= Task =
All lines holding the string "column" should be copied from the data below.

= Data for analysis =
*** Block opens ***

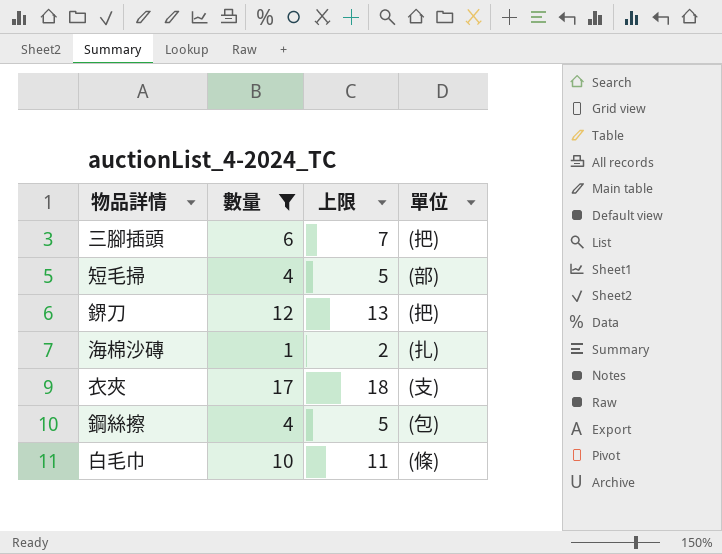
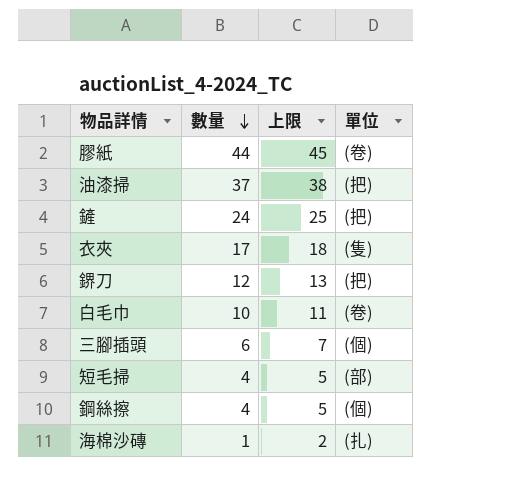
filter: 數量 <= 17 -> none
row order: none -> 數量 descending
衣夾 | 單位: (支) -> (隻)
白毛巾 | 單位: (條) -> (卷)
三腳插頭 | 單位: (把) -> (個)
鋼絲擦 | 單位: (包) -> (個)

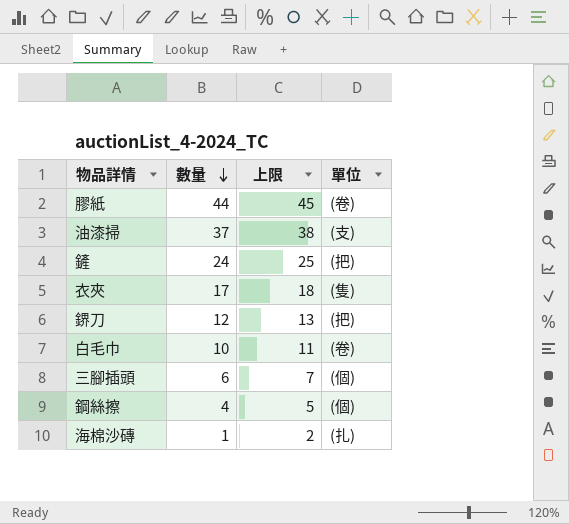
row 短毛掃: 4 | 5 | (部) -> none
油漆掃 | 單位: (把) -> (支)

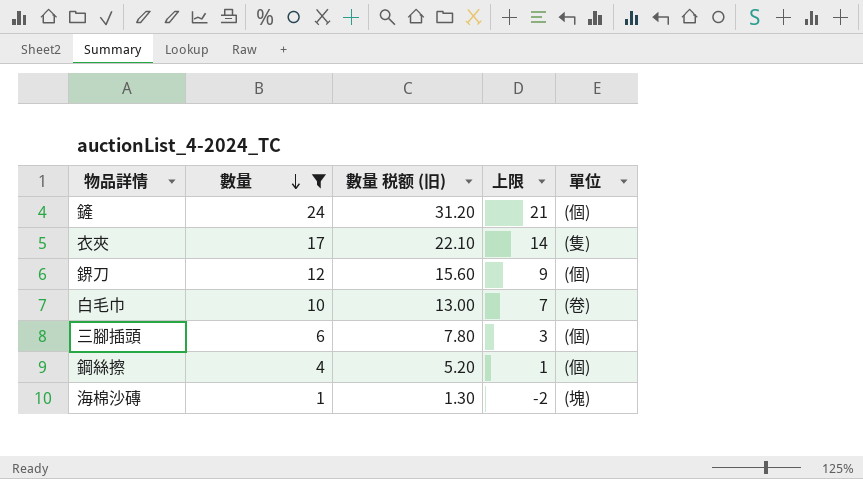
filter: none -> 數量 <= 24
column 數量 税额 (旧) | formula: none -> [數量] * 1.3
column 上限 | formula: [數量] + 1 -> [數量] - 3
鏟 | 單位: (把) -> (個)
鎅刀 | 單位: (把) -> (個)
海棉沙磚 | 單位: (扎) -> (塊)

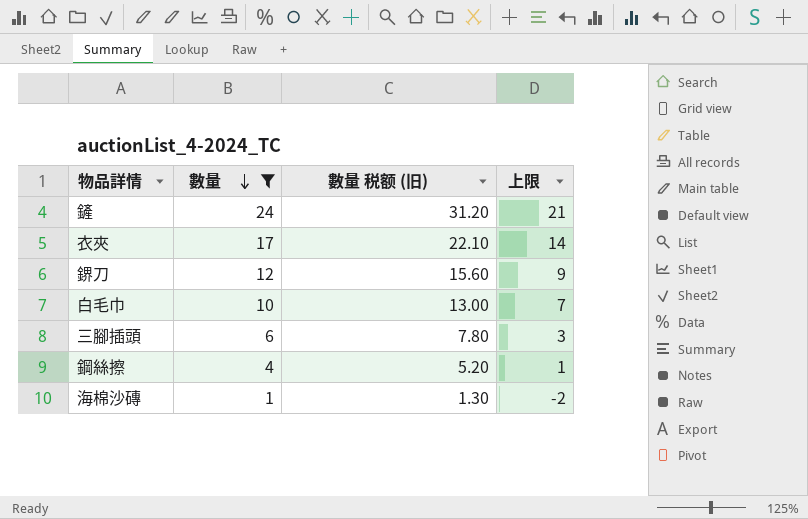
column 單位 | position: 5 -> none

*** Block closes ***

= Solution below =
column 數量 税额 (旧) | formula: none -> [數量] * 1.3
column 上限 | formula: [數量] + 1 -> [數量] - 3
column 單位 | position: 5 -> none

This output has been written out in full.